- [MATERIAL PROVIDED]

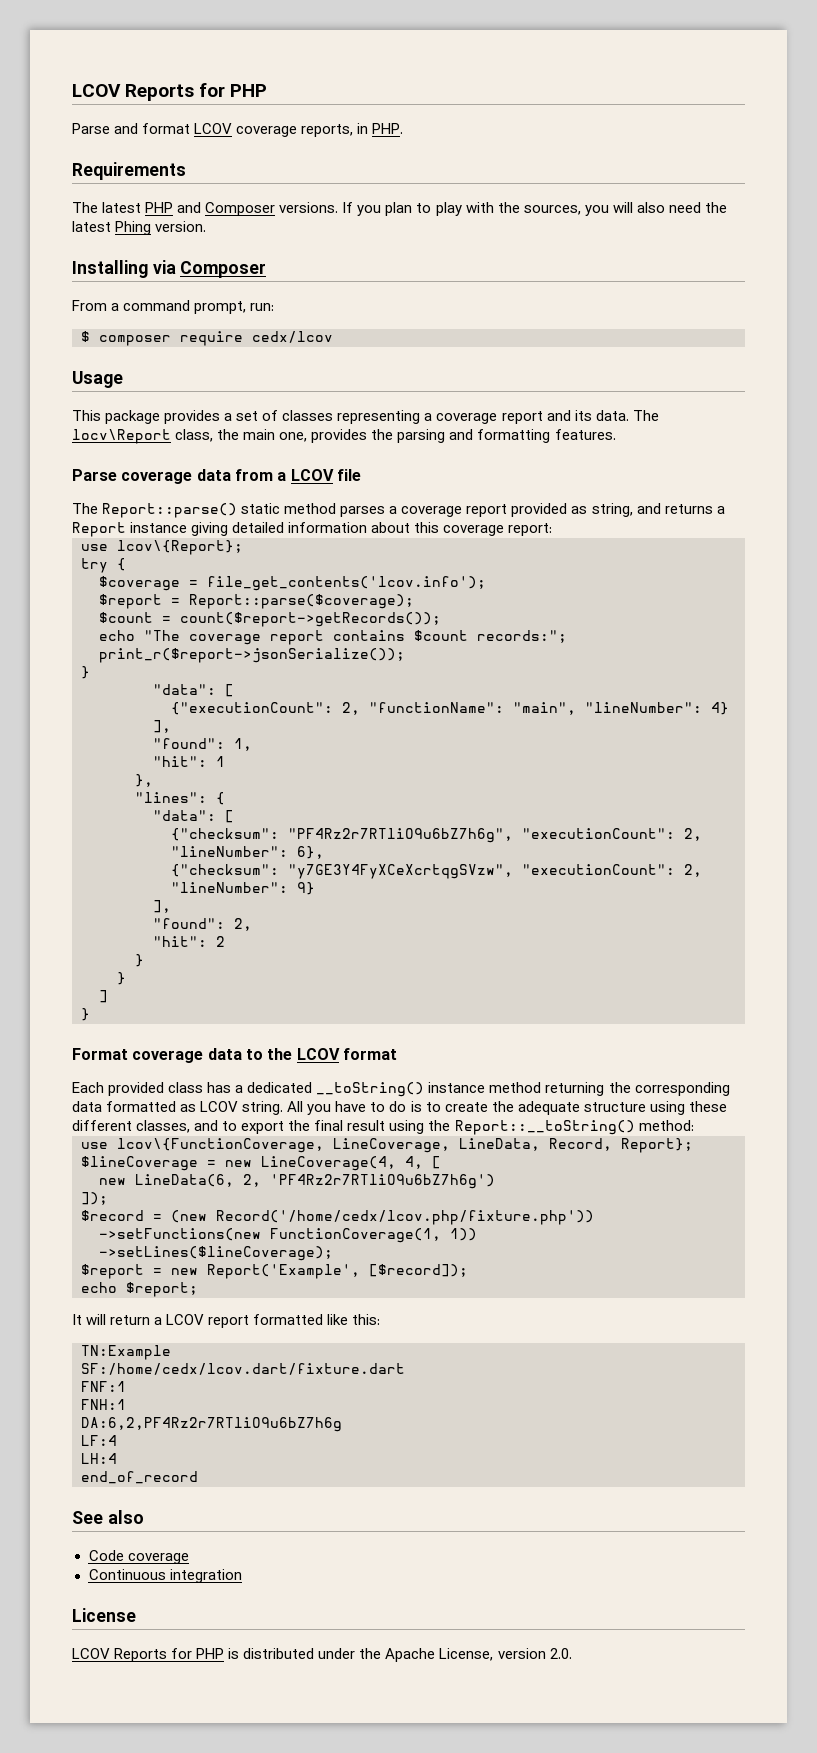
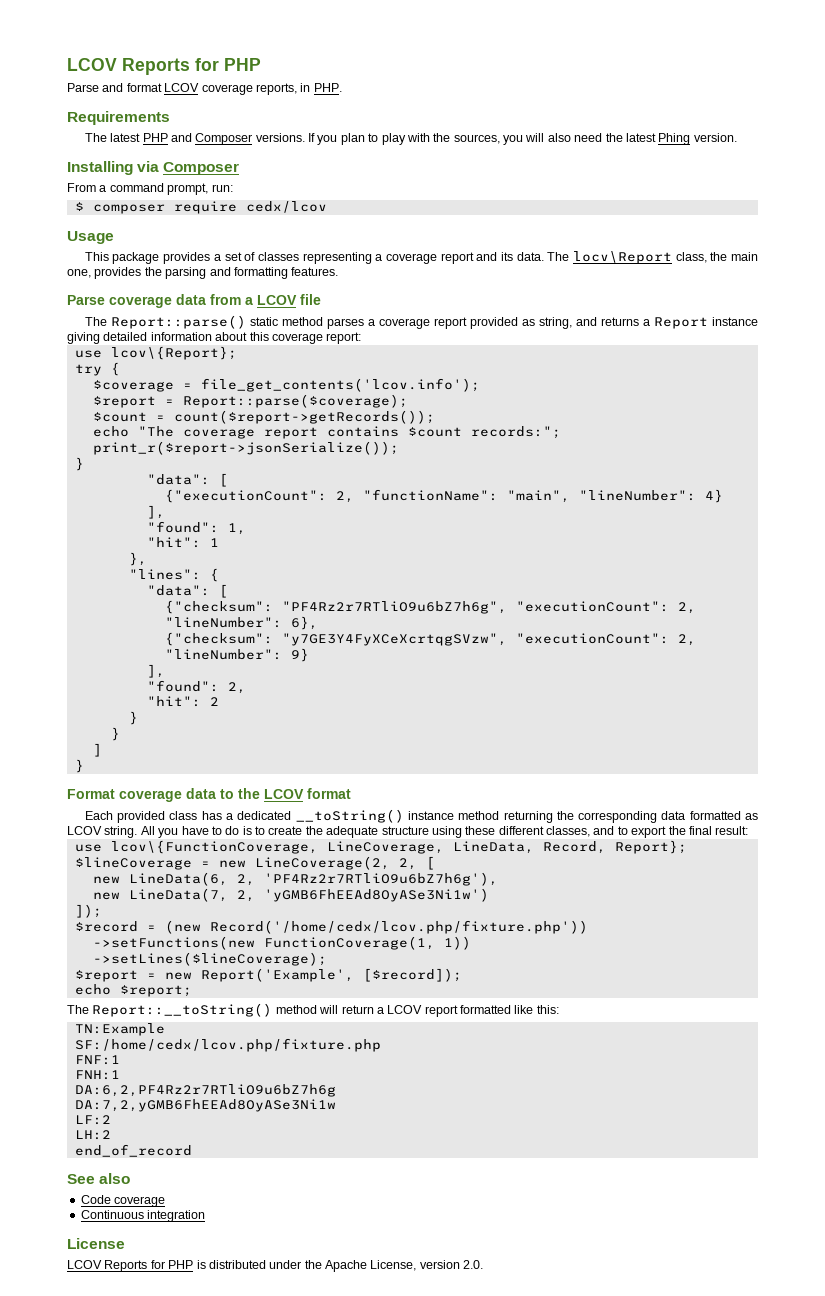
[347,1120,694,1135] result using the Report::__toString() method: -> [715,826,749,835] result:
[261,1156,423,1171] LineCoverage(4, 4, -> [254,856,417,870] LineCoverage(2, 2,
[270,1174,495,1189] 'PF4Rz2r7RTliO9u6bZ7h6g') -> [263,872,498,886] [92,888,489,902] 'PF4Rz2r7RTliO9u6bZ7h6g'), // new LineData(7, 2, 'yGMB6FhEEAd8OyASe3Ni1w')
[72,1314,82,1325] It -> [67,1003,317,1017] The Report::__toString() method
[81,1363,405,1375] SF:/home/cedx/lcov.dart/fixture.dart -> [74,1038,381,1052] SF:/home/cedx/lcov.php/fixture.php
[81,1435,117,1446] [81,1453,117,1464] LF:4 // LH:4 -> [74,1099,336,1112] [74,1115,111,1125] [74,1130,111,1140] DA:7,2,yGMB6FhEEAd8OyASe3Ni1w // LF:2 // LH:2

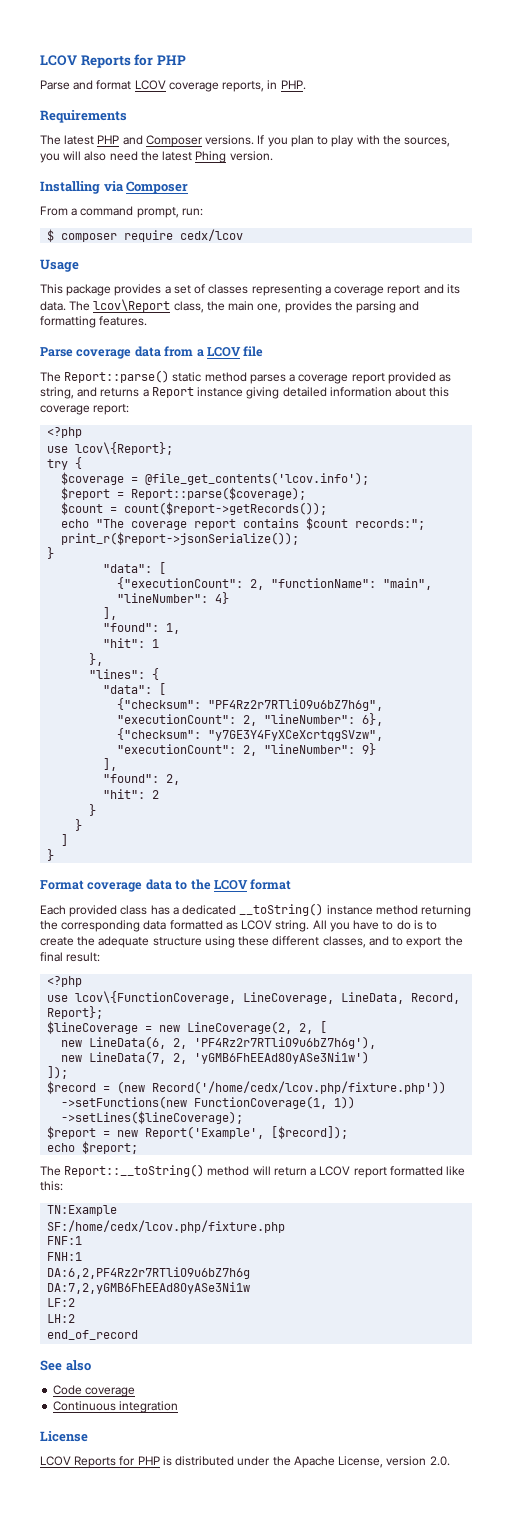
[572,251,672,264] locv\Report -> [93,299,171,312] lcov\Report
(362, 338) none -> [47,427,83,438] // <?php
[200,378,480,392] file_get_contents('lcov.info'); -> [145,472,370,485] @file_get_contents('lcov.info');
(749, 830) none -> [47,976,83,987] // <?php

- [REQUIRED WORK] Set down exactly, and only, the lines from the one containing "(362, 338) none -> [47,427,83,438] // <?php" through the final line of the entries above.

- [RESPONSE FOR THIS EXERCISE]
(362, 338) none -> [47,427,83,438] // <?php
[200,378,480,392] file_get_contents('lcov.info'); -> [145,472,370,485] @file_get_contents('lcov.info');
(749, 830) none -> [47,976,83,987] // <?php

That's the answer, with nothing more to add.